*Source information*
******

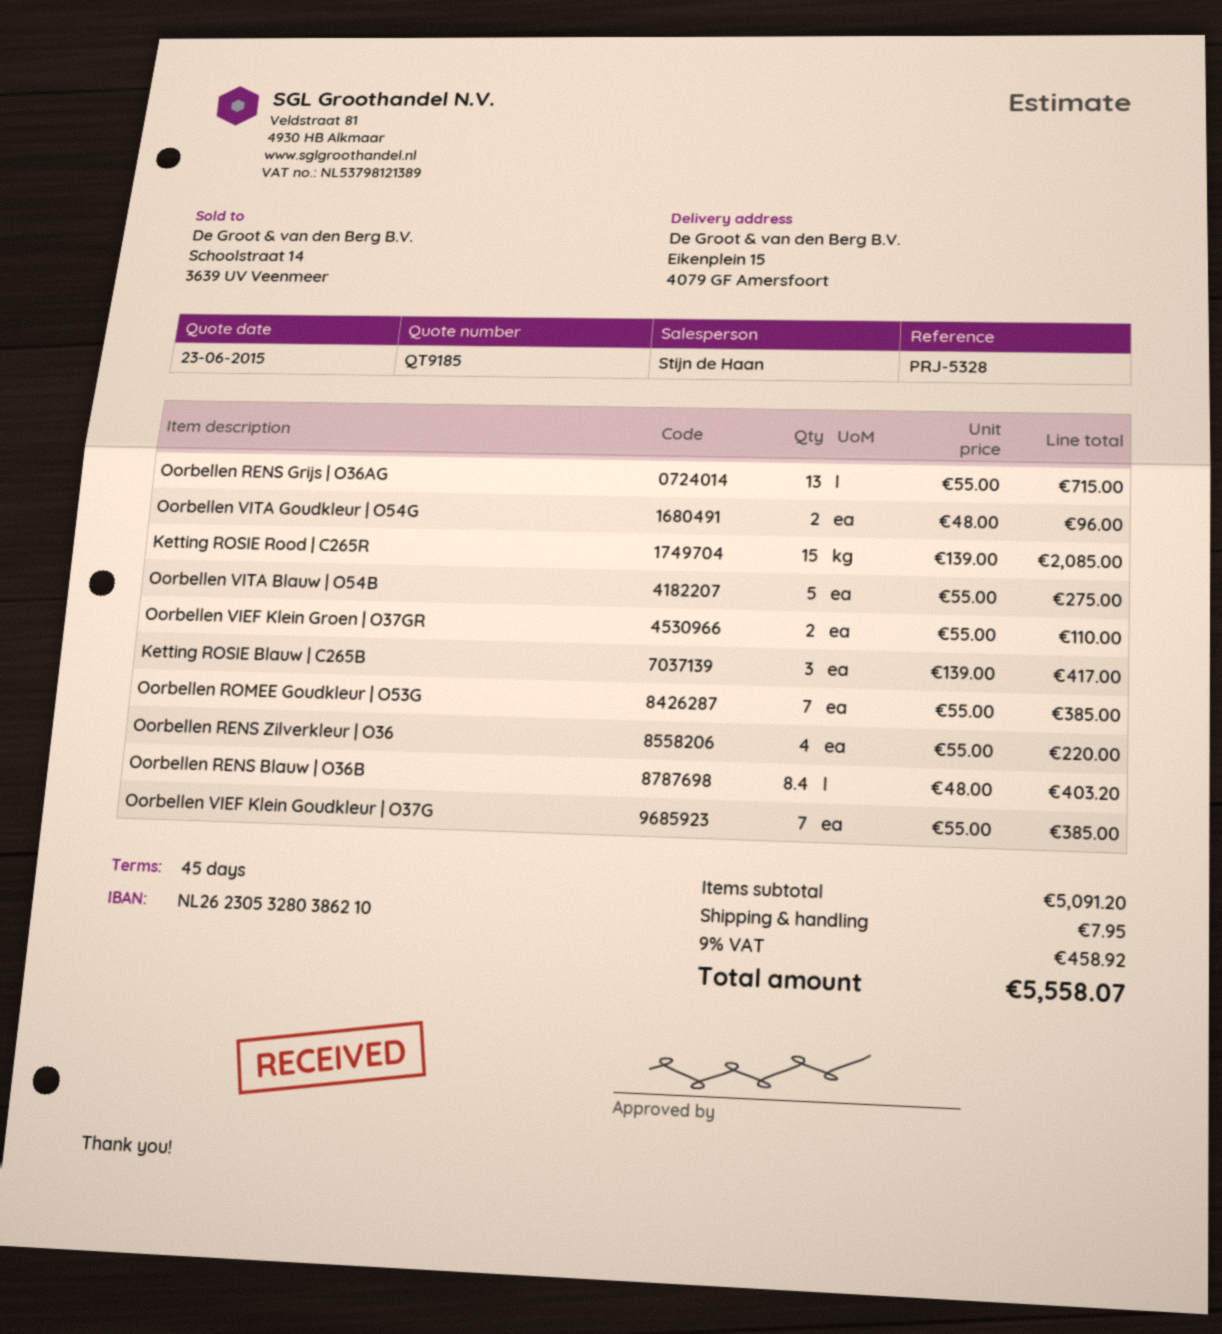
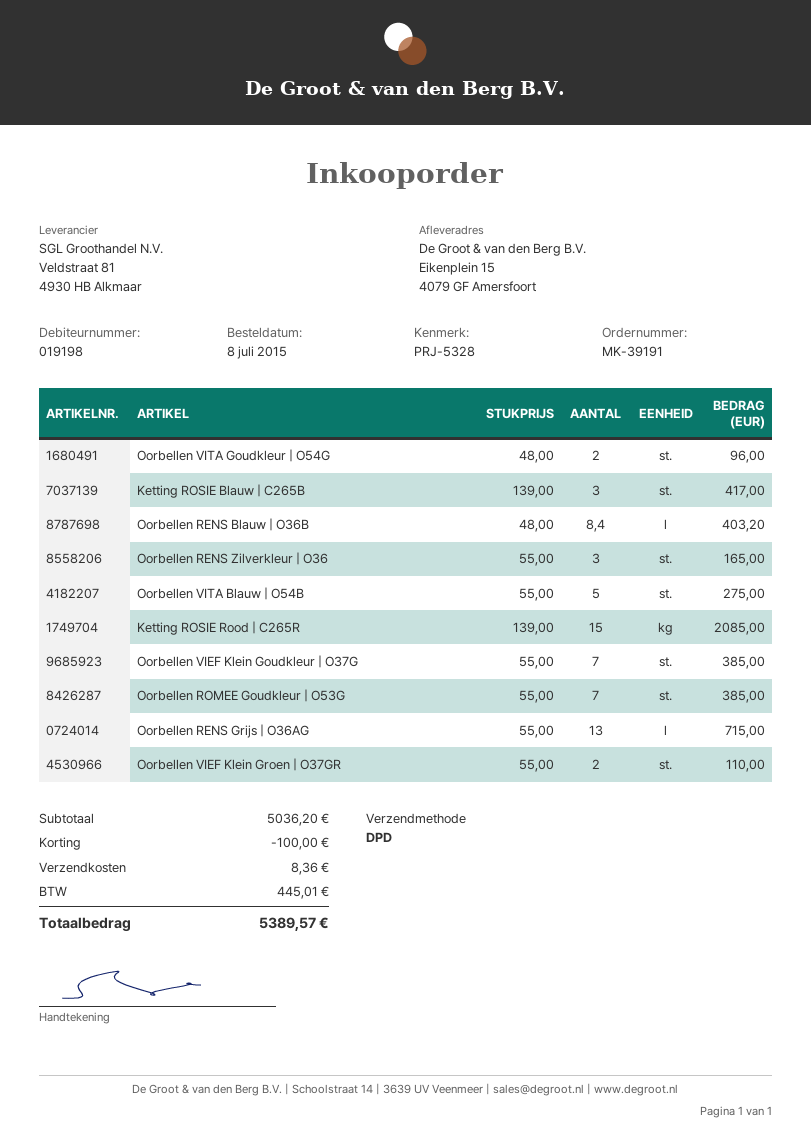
Oorbellen RENS Zilverkleur | O36: 4 x 55.00 = 220.00 -> 3 x 55.00 = 165.00
subtotal: 5091.20 -> 5036.20
discount: none -> 100.00
shipping: 7.95 -> 8.36
tax: 458.92 -> 445.01
total: 5558.07 -> 5389.57

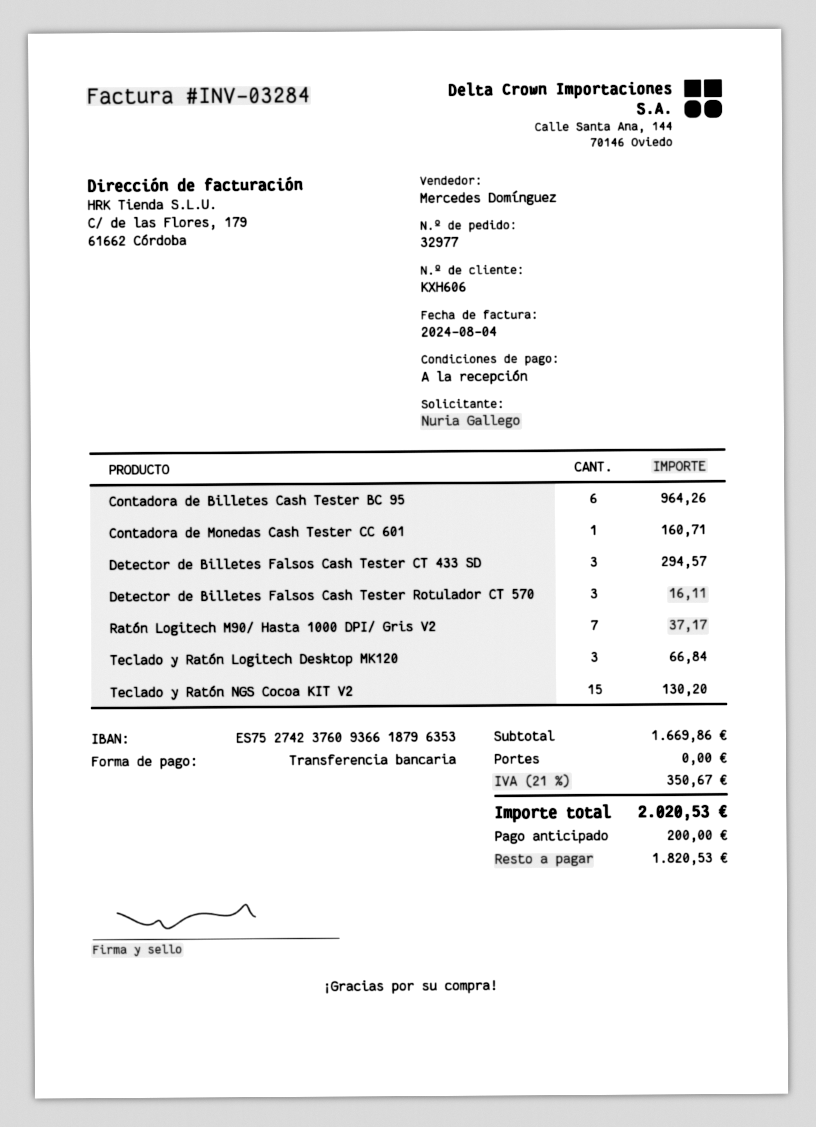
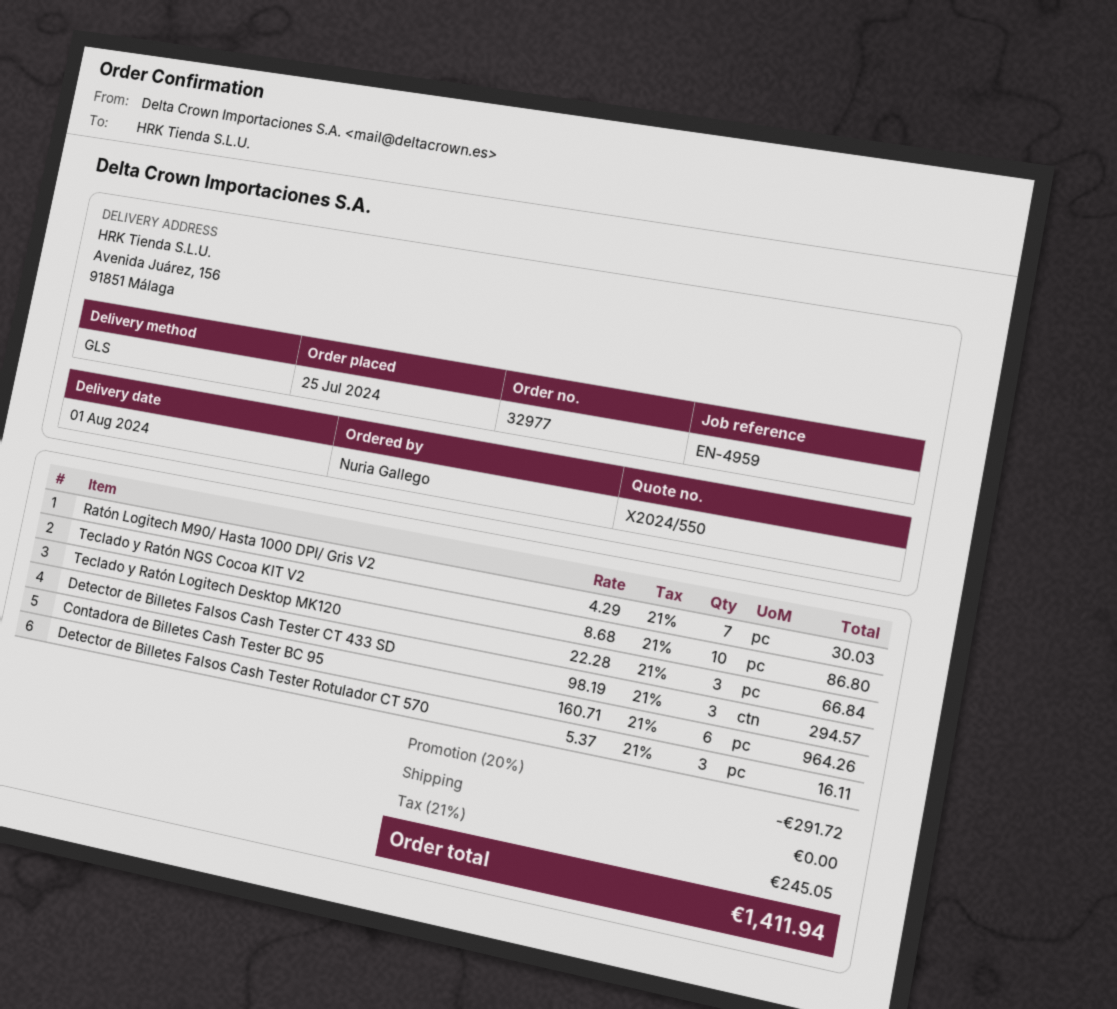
Contadora de Monedas Cash Tester CC 601: 1 for 160.71 -> none
Ratón Logitech M90/ Hasta 1000 DPI/ Gris V2: 7 for 37.17 -> 7 for 30.03
Teclado y Ratón NGS Cocoa KIT V2: 15 for 130.20 -> 10 for 86.80
discount: none -> 20% = 291.72
tax: 21% = 350.67 -> 21% = 245.05
total: 2020.53 -> 1411.94

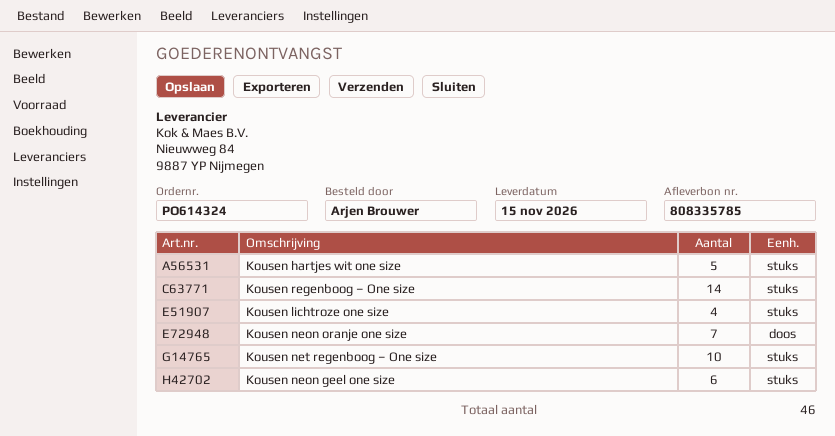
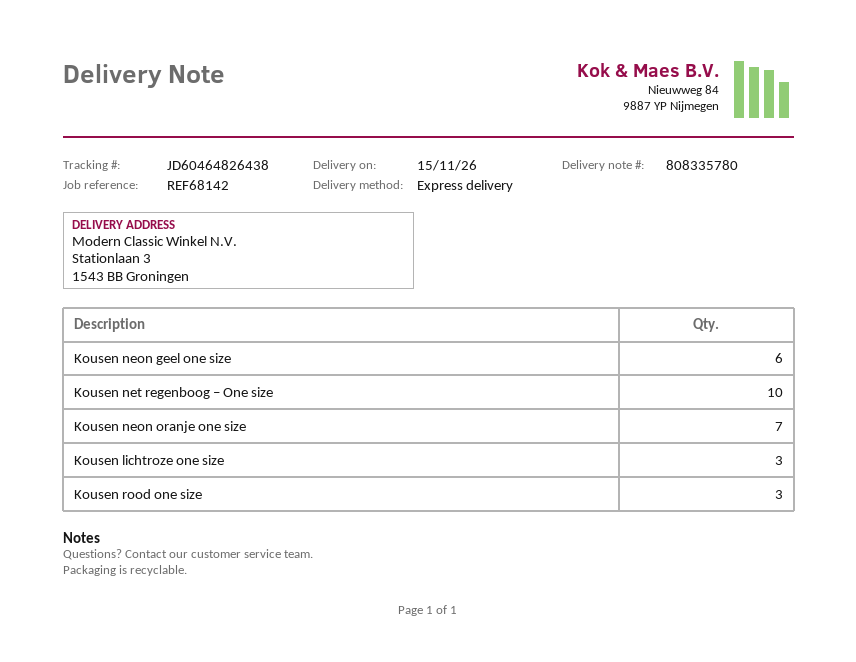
delivery note number: 808335785 -> 808335780
Kousen hartjes wit one size: 5 -> none
Kousen regenboog – One size: 14 -> none
Kousen lichtroze one size: 4 -> 3
Kousen rood one size: none -> 3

******

*Task*
Pictures are to be left out when the lines from the one containing "tax: 21% = 350.67 -> 21% = 245.05" through the end of the records above are repeated exactly; no other line is wanted.

*Exercise output*
tax: 21% = 350.67 -> 21% = 245.05
total: 2020.53 -> 1411.94

delivery note number: 808335785 -> 808335780
Kousen hartjes wit one size: 5 -> none
Kousen regenboog – One size: 14 -> none
Kousen lichtroze one size: 4 -> 3
Kousen rood one size: none -> 3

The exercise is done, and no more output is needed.